■ RECORDS PROVIDED:
↓↓↓

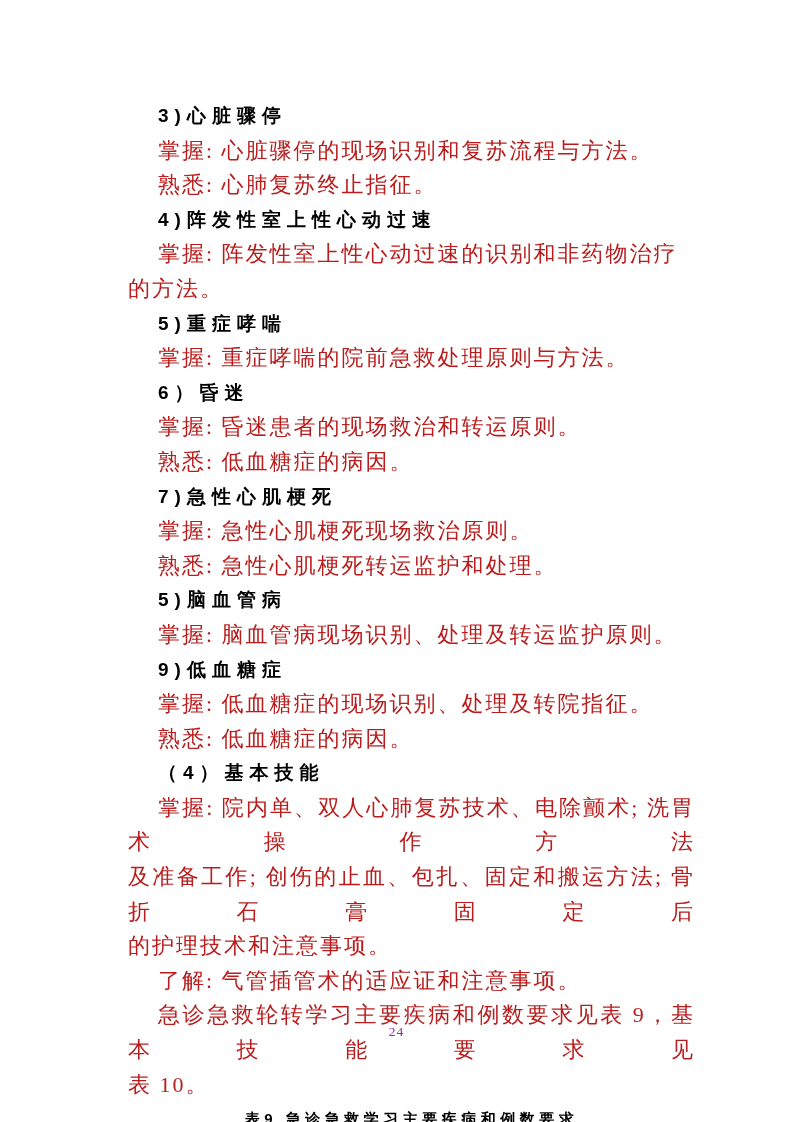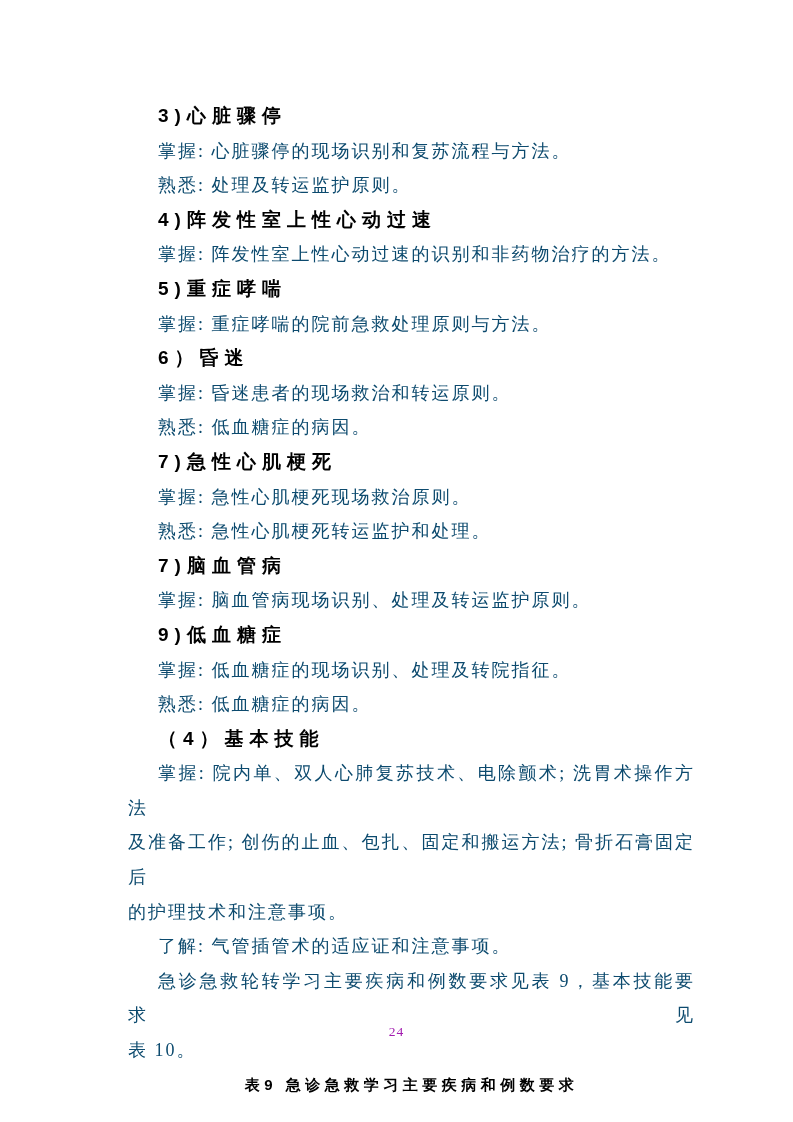--- a/index.html
+++ b/index.html
@@ -20,9 +20,9 @@
   }
   .ln {
     line-height: 34.6px;
-    font-size: 18px;
+    font-size: 22px;
     letter-spacing: 2px;
-    color: #0c4a6e;
+    color: #b91c1c;
     white-space: normal;
   }
   .ind { text-indent: 30px; }

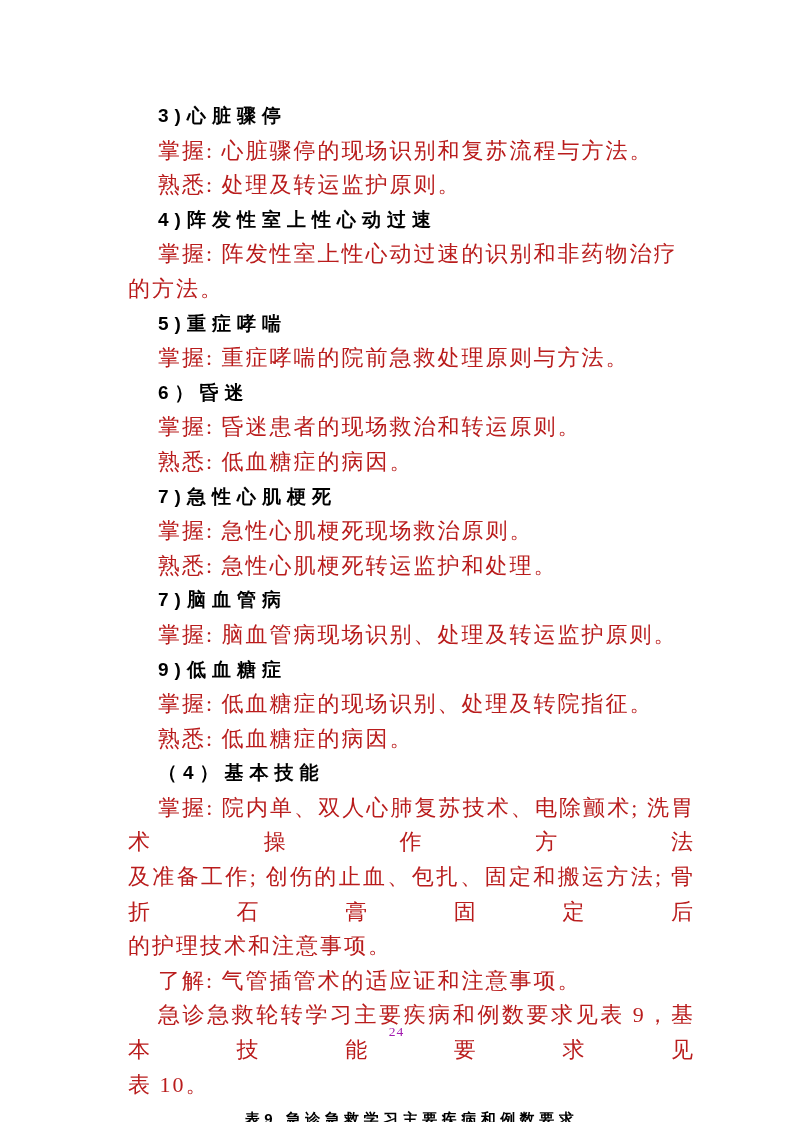--- a/index.html
+++ b/index.html
@@ -64,7 +64,7 @@
   <main class="body-text">
     <div class="ln h ind">3)心脏骤停</div>
     <div class="ln ind">掌握: 心脏骤停的现场识别和复苏流程与方法。</div>
-    <div class="ln ind">熟悉: 处理及转运监护原则。</div>
+    <div class="ln ind">熟悉: 心肺复苏终止指征。</div>
     <div class="ln h ind">4)阵发性室上性心动过速</div>
     <div class="ln ind">掌握: 阵发性室上性心动过速的识别和非药物治疗的方法。</div>
     <div class="ln h ind">5)重症哮喘</div>

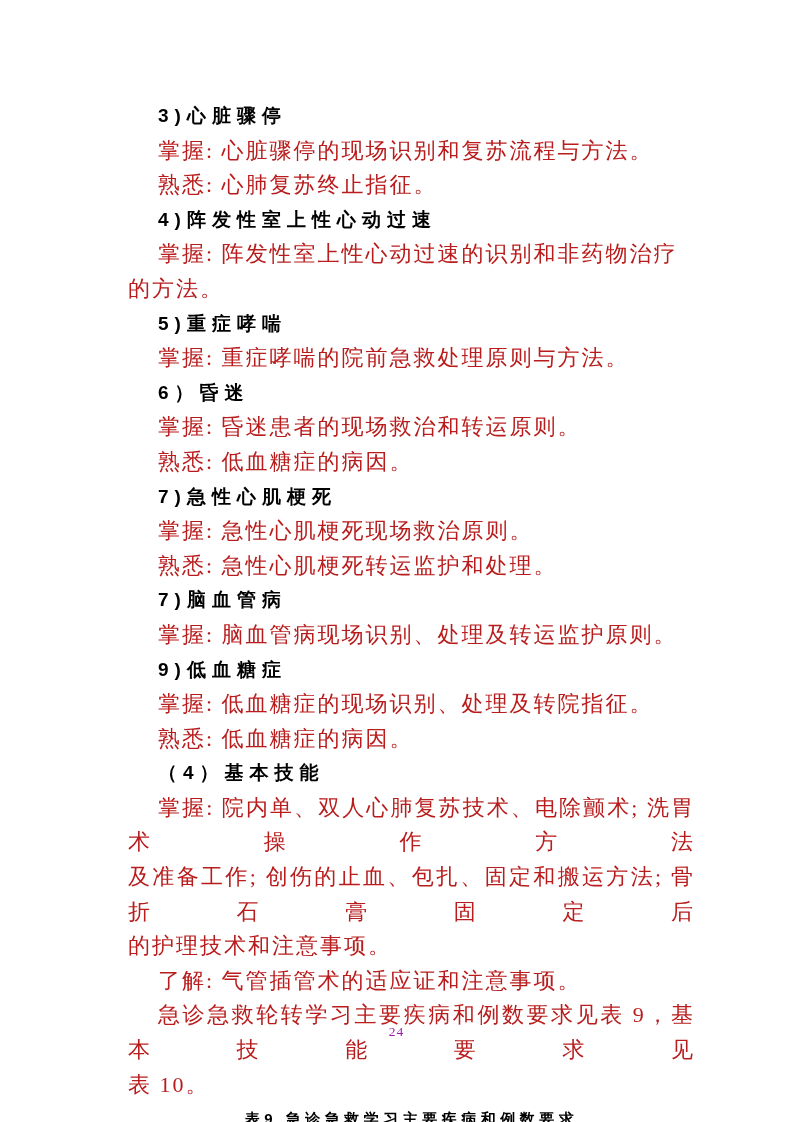--- a/index.html
+++ b/index.html
@@ -75,7 +75,7 @@
     <div class="ln h ind">7)急性心肌梗死</div>
     <div class="ln ind">掌握: 急性心肌梗死现场救治原则。</div>
     <div class="ln ind">熟悉: 急性心肌梗死转运监护和处理。</div>
-    <div class="ln h ind">7)脑血管病</div>
+    <div class="ln h ind">5)脑血管病</div>
     <div class="ln ind">掌握: 脑血管病现场识别、处理及转运监护原则。</div>
     <div class="ln h ind">9)低血糖症</div>
     <div class="ln ind">掌握: 低血糖症的现场识别、处理及转院指征。</div>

↑↑↑

■ PROBLEM TO WORK ON: Return the number of lines containing the word "text" in these records, with no additional output.

■ SOLUTION FOR THIS EXERCISE: 2